• Carmen Marie Fabio

Christmas music


Besides serving the purpose its namesake implies, the ‘Christmas Wish List’ that gets hung up in my home early each December is also a remarkable indicator of how quickly time passes, as reflected by what my kids have written upon it.

What started out, seemingly yesterday, with carefully printed crayon letters indicating visions of Lego, cartoon DVDs, and myriad other stalwarts of childhood, has evolved, at least in the case of my 16-year-old, to a list of CDs bearing band names including Mayhem, Extreme Noise Terror, Cannibal Corpse, and Culte des Ghoules.

“I think they’re from France.” he said of the latter. “They’re really good.”

Armed with a list of his musical preferences, I found myself in the downtown Montreal HMV music store outlet wandering around the ‘Metal’ section, too embarrassed to ask for help after realizing that a) I couldn’t locate any of the band names he was looking for and b) I didn’t have my reading glasses with me. Middle-age and metal don’t really mix.

Throwing that moment of Christmas morning surprise and wonderment out the window, I phoned home seeking guidance. “I can’t find the bands you want,” I told him. “How about Through the Eyes of the Dead?”

“Never heard of them.”

“Five Finger Death Punch?”

“Nah, they’re too hard rock,” he answered, describing the subtle and nuanced differences between the many sub-genres of rock and metal. “I personally prefer more distortion.”

“Ooh, how about Cattle Decapitation?” I asked, impressed by the amount of creativity exercised by these angry young people in arriving at band names.

“Do they have their album ‘Monolith of Inhumanity’?” he asked, his interest mildly piqued.

Alas, without my glasses, the impossibly-tiny lettering made it difficult to differentiate one title from the other, leaving me to resort to describing the colourful cover artwork in order to find the coveted title. In deference to my publisher and in light of the season, I’ll refrain from actually writing about it.
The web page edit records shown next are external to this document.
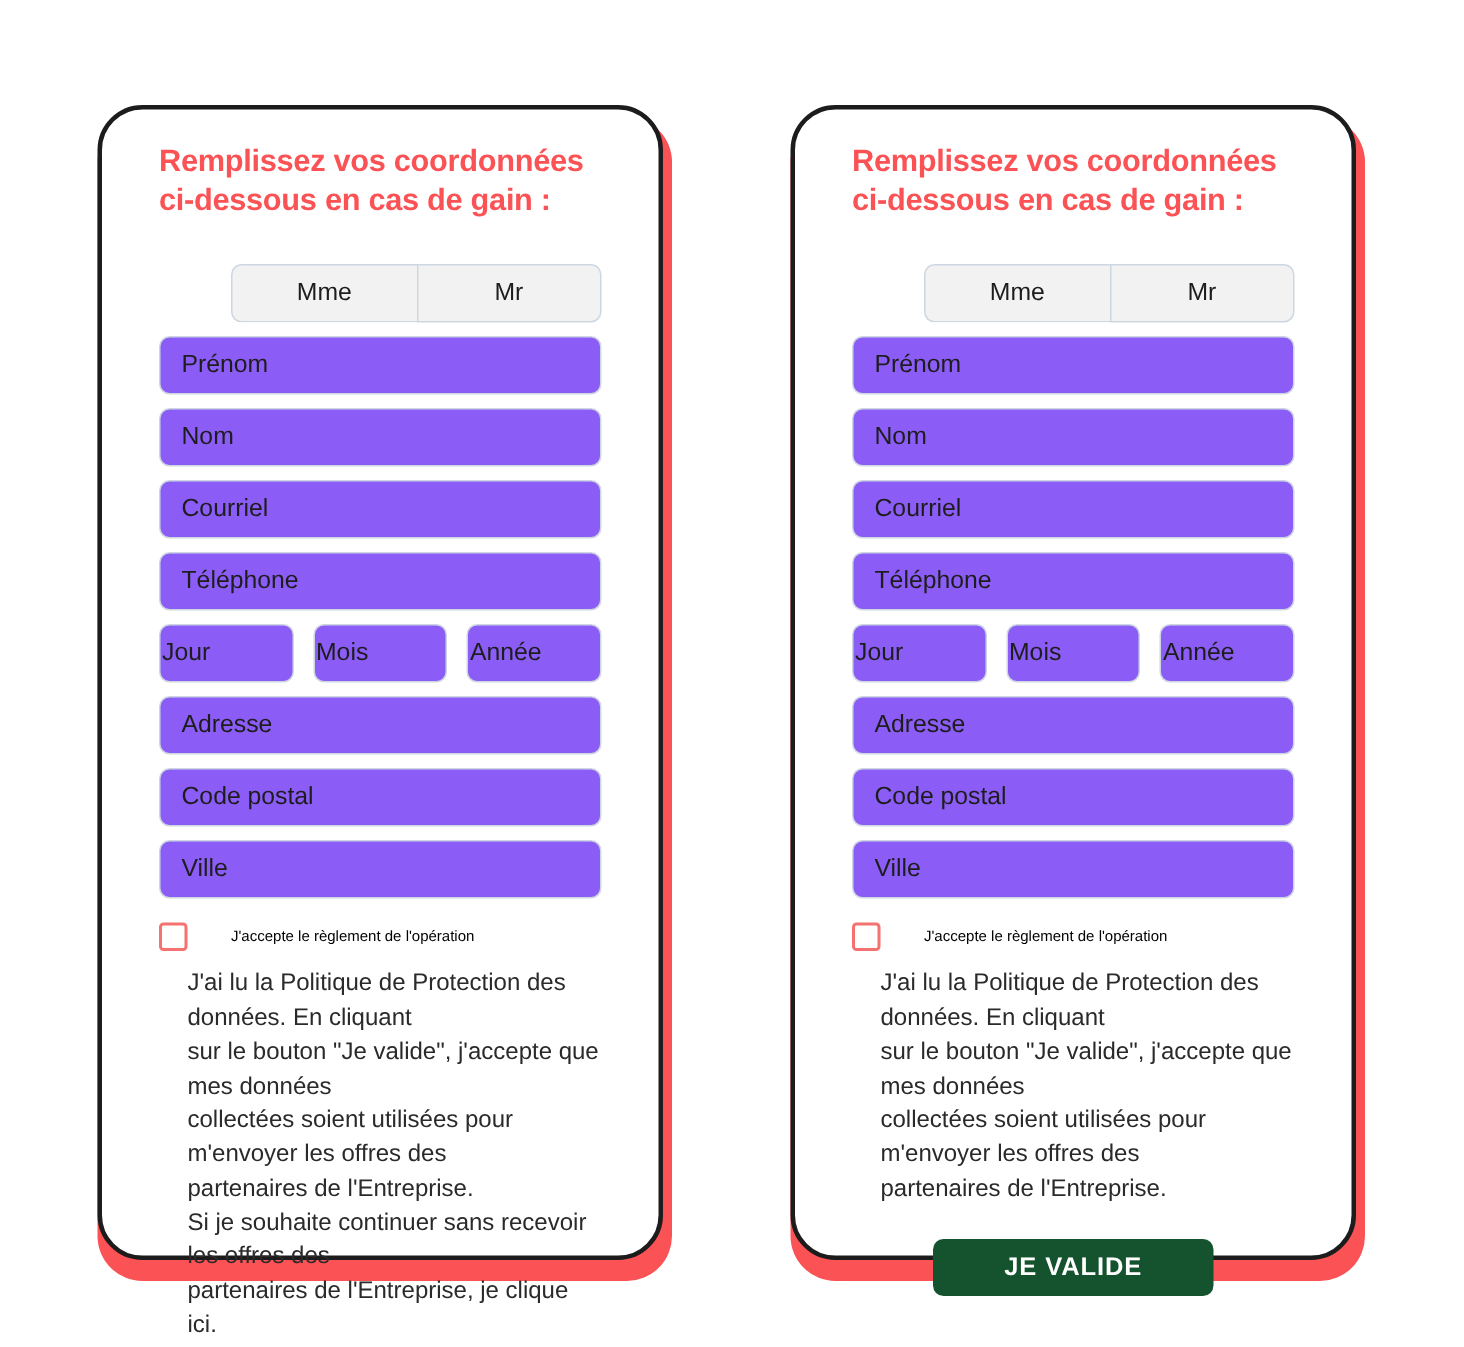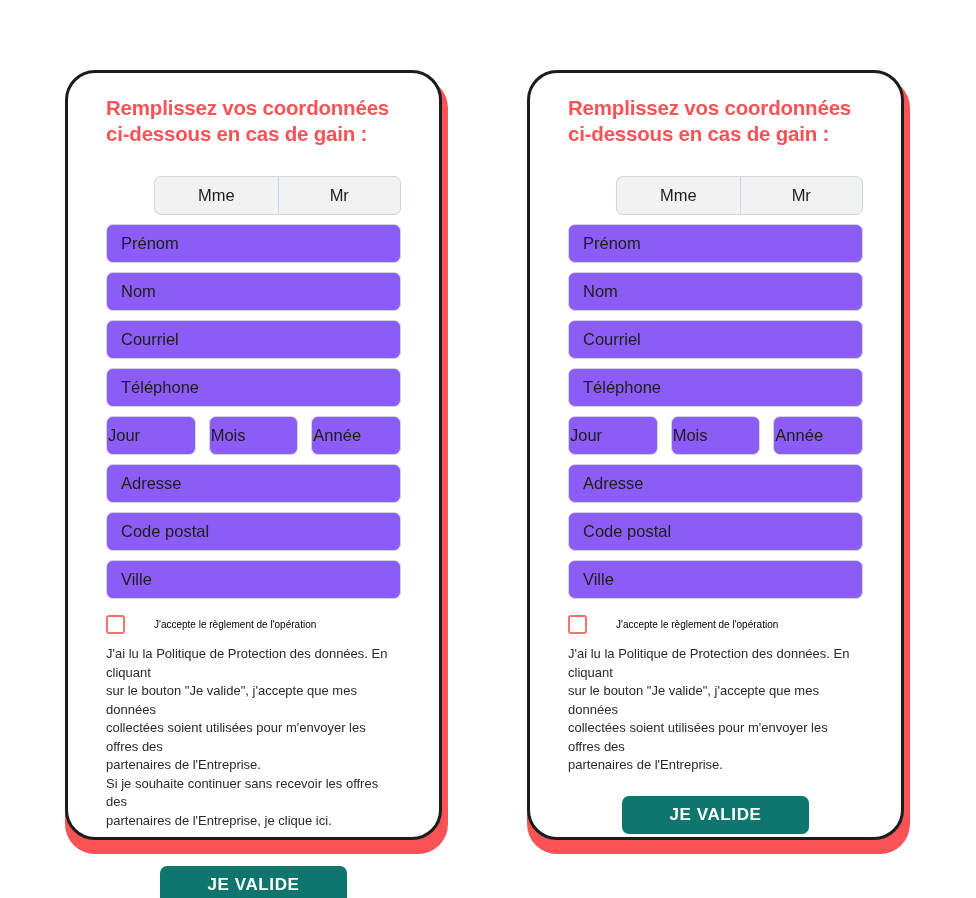--- a/index.html
+++ b/index.html
@@ -140,10 +140,11 @@
   }
 
   .fine-print {
-    font-size: 13px;
+    font-size: 16px;
     line-height: 1.42;
     color: #2a2a2a;
     white-space: pre-line;
+    margin-left: 19px;
   }
 
   

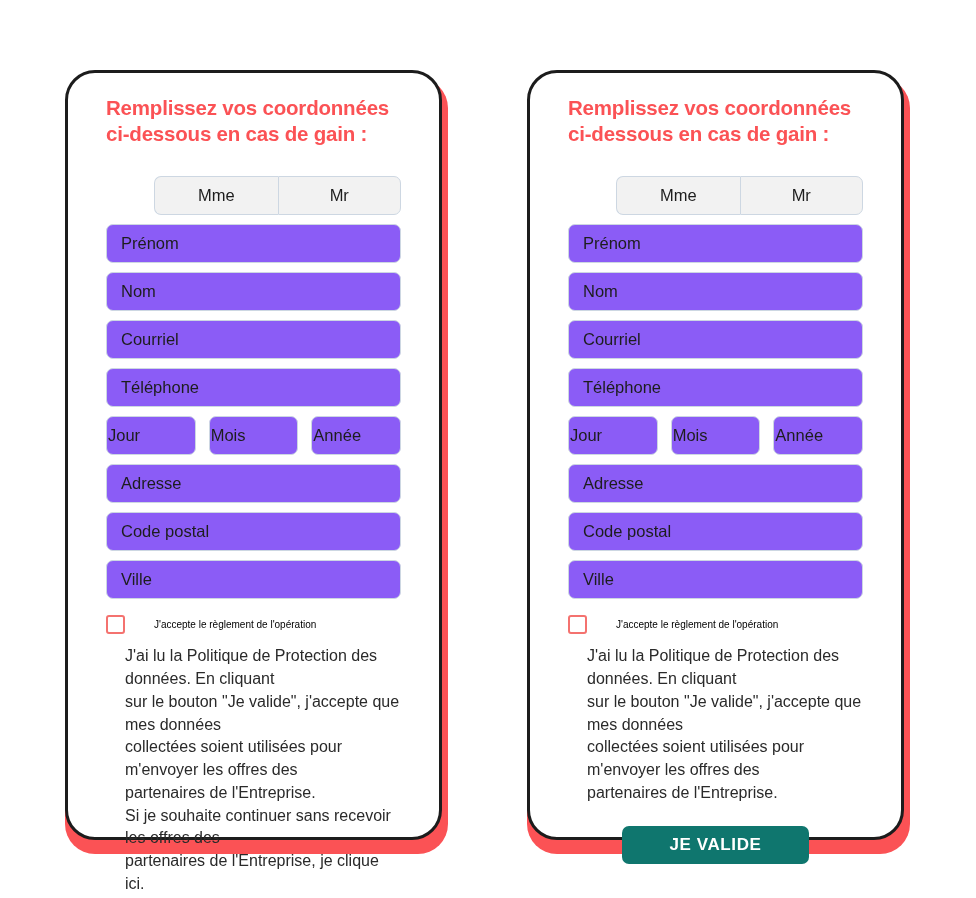--- a/index.html
+++ b/index.html
@@ -158,7 +158,7 @@
     border-radius: 7px;
   }
   .btn-validate {
-    background: #0f766e;
+    background: #14532d;
     color: #ffffff;
     font-size: 17px;
     height: 38px;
With my hard-earned booty finally in hand, I made my way to the cash, satisfied in knowing I could still bring a degree of happiness to the little red-headed toddler who’d somehow morphed overnight into a hulking metal aficionado with a skull-headed wardrobe but who still gives his mom hugs.

I presented my purchases at the cash to the young man with the gouged ear lobes and neck and knuckle tattoos who asked if I would like a gift receipt.

“No,” I told him with a straight face. “They’re for me.”

He completed the transaction with what I like to think was an air of respect and a nod of approval at my musical choices before imparting a wish for a happy holiday season.

“Try to act surprised on Christmas morning,” I said when I arrived home to my taller-than-I son who just yesterday was crawling into my lap for story time.

“Love you Mom,” he answered.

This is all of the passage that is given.